Let’s plot the angular dependence:
[18]:
# keV (local comoving frame)
E = np.ones(1000) * 0.2
# cos(angle to local surface normal in comoving frame)
mu = np.linspace(0.01,1.0,1000)
fig = plt.figure(figsize=(16,8))
# Hydrogen
ax = fig.add_subplot(121, projection='polar')
ax.set_theta_direction(1)
ax.set_thetamin(-90.0)
ax.set_thetamax(90.0)
# log10(eff. temperature [K]) and log10(local eff. gravity [cm/s^2])
local_vars = np.array([[6.0, 13.8]]*1000)
H_fully_I = xpsi.surface_radiation_field.intensity(E, mu, local_vars,
atmosphere=H_fully,
extension='hot',
numTHREADS=2)
ax.plot(np.arccos(mu), np.log10(H_fully_I/np.max(H_fully_I)), 'k-', lw=1.0)

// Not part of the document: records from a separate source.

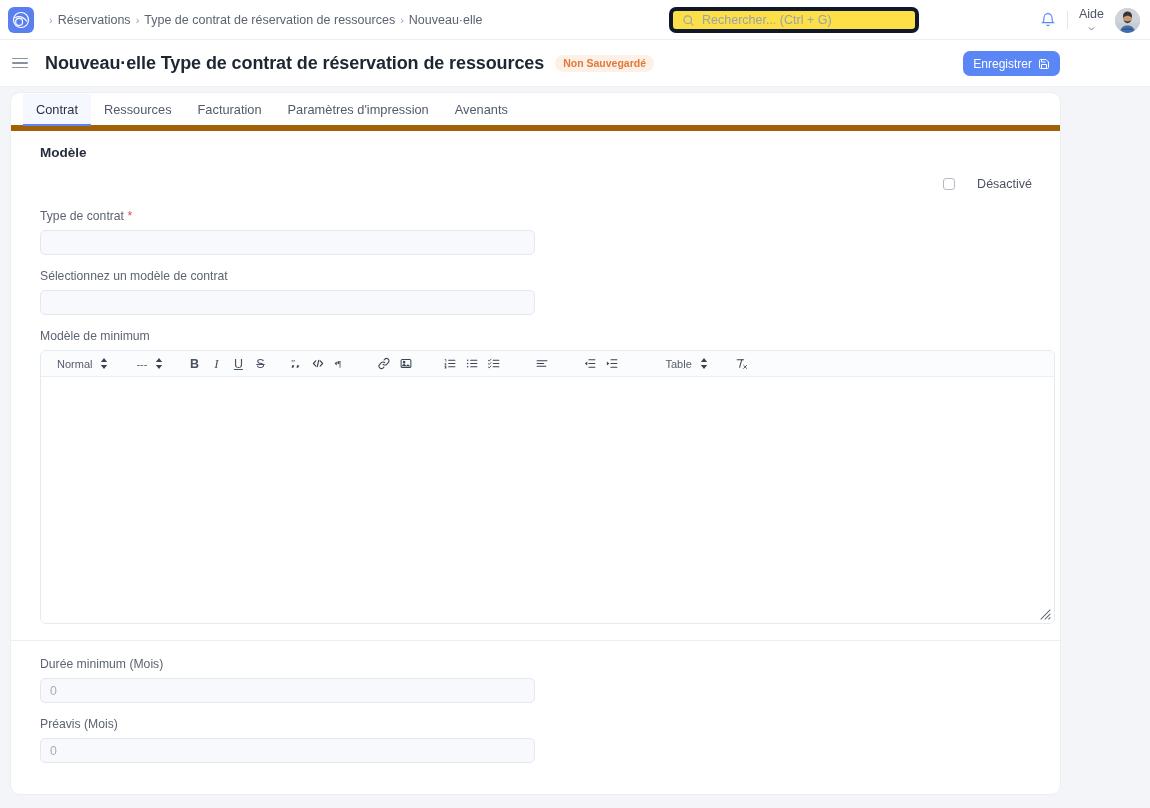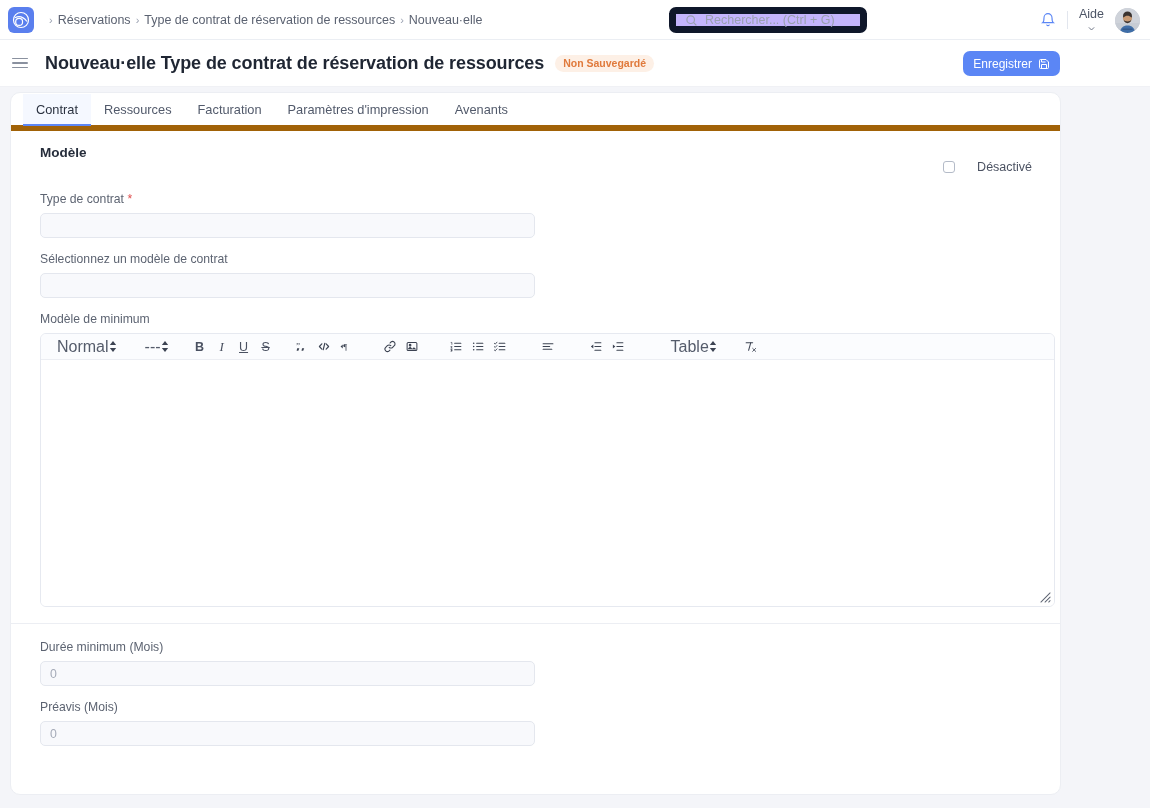"Rechercher... (Ctrl + G)" .search-wrap { background: #c4b5fd -> #fde047; border: 7px solid #0f172a -> 4px solid #0f172a; width: 198px -> 250px }
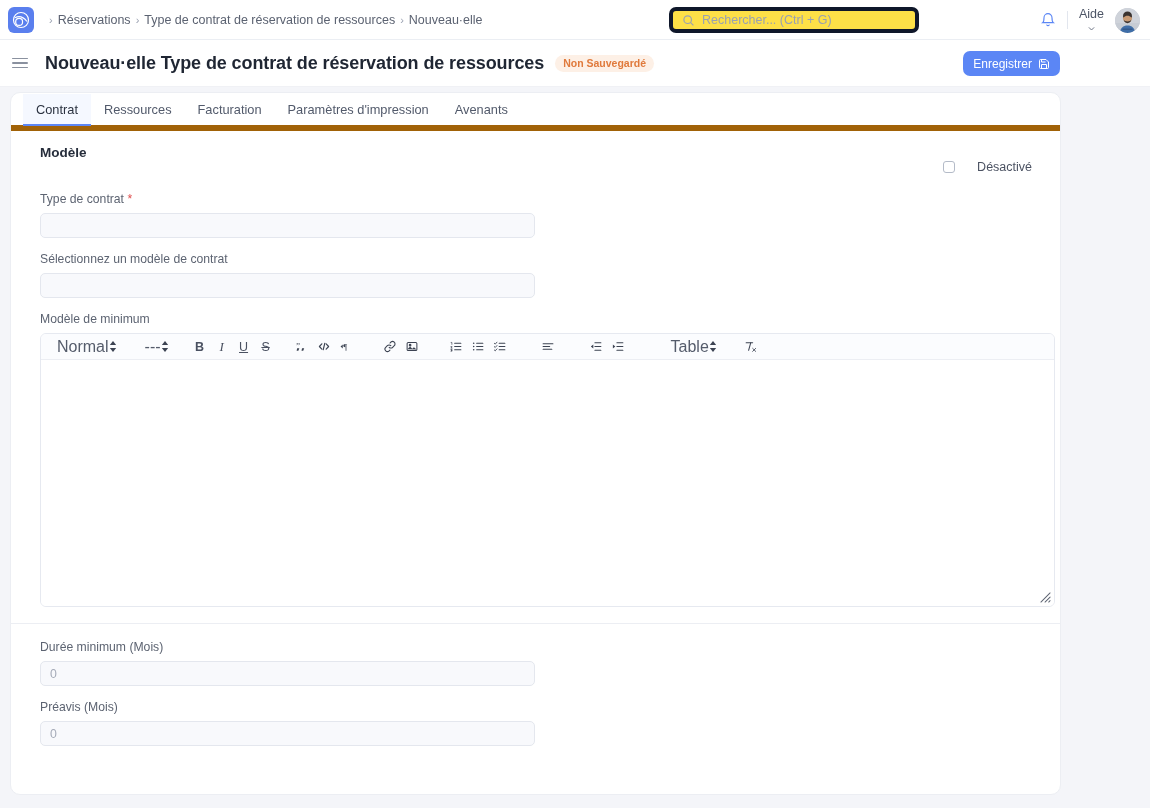"Modèle" .section-title { margin-bottom: none -> 17px }
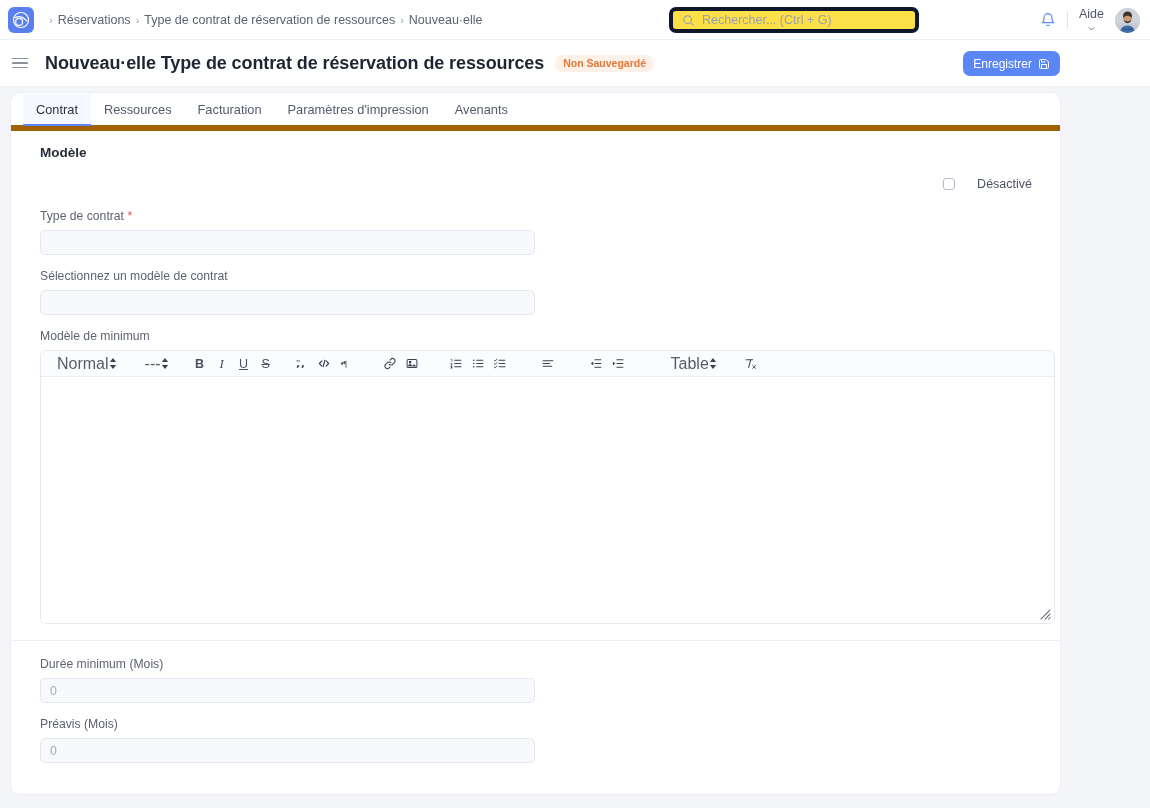"Normal" .tb-sel { font-size: 16px -> 11px; gap: none -> 8px }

ax.plot(-np.arccos(mu), np.log10(H_fully_I/np.max(H_fully_I)), 'k-', lw=1.0)
# log10(eff. temperature [K]) and log10(local eff. gravity [cm/s^2])
local_vars = np.array([[5.5, 13.8]]*1000)
H_fully_I = xpsi.surface_radiation_field.intensity(E, mu, local_vars,
atmosphere=H_fully,
extension='hot',
numTHREADS=2)
ax.plot(np.arccos(mu), np.log10(H_fully_I/np.max(H_fully_I)), 'r-', lw=1.0)
ax.plot(-np.arccos(mu), np.log10(H_fully_I/np.max(H_fully_I)), 'r-', lw=1.0)
# log10(eff. temperature [K]) and log10(local eff. gravity [cm/s^2])
local_vars = np.array([[6.5, 13.8]]*1000)
H_fully_I = xpsi.surface_radiation_field.intensity(E, mu, local_vars,
atmosphere=H_fully,
extension='hot',
numTHREADS=2)
ax.plot(np.arccos(mu), np.log10(H_fully_I/np.max(H_fully_I)), 'b-', lw=1.0)
ax.plot(-np.arccos(mu), np.log10(H_fully_I/np.max(H_fully_I)), 'b-', lw=1.0)
ax.set_rmax(0.05)
ax.set_rmin(-1)
ax.set_theta_zero_location("N")
ax.set_rticks([-1.0,-0.5, 0.0])
ax.set_xlabel('log10$(I_E/I_E(\mu=1))$')
ax.xaxis.set_label_coords(0.5, 0.15)
_ = ax.set_title('H (fully-ionized)', pad=-50)
# Helium
ax = fig.add_subplot(122, projection='polar')
ax.set_theta_direction(1)
ax.set_thetamin(-90.0)
ax.set_thetamax(90.0)
# log10(eff. temperature [K]) and log10(local eff. gravity [cm/s^2])
local_vars = np.array([[6.0, 13.8]]*1000)
He_fully_I = xpsi.surface_radiation_field.intensity(E, mu, local_vars,
atmosphere=He_fully,
extension='hot',
numTHREADS=2)
ax.plot(np.arccos(mu), np.log10(He_fully_I/np.max(He_fully_I)), 'k-', lw=1.0)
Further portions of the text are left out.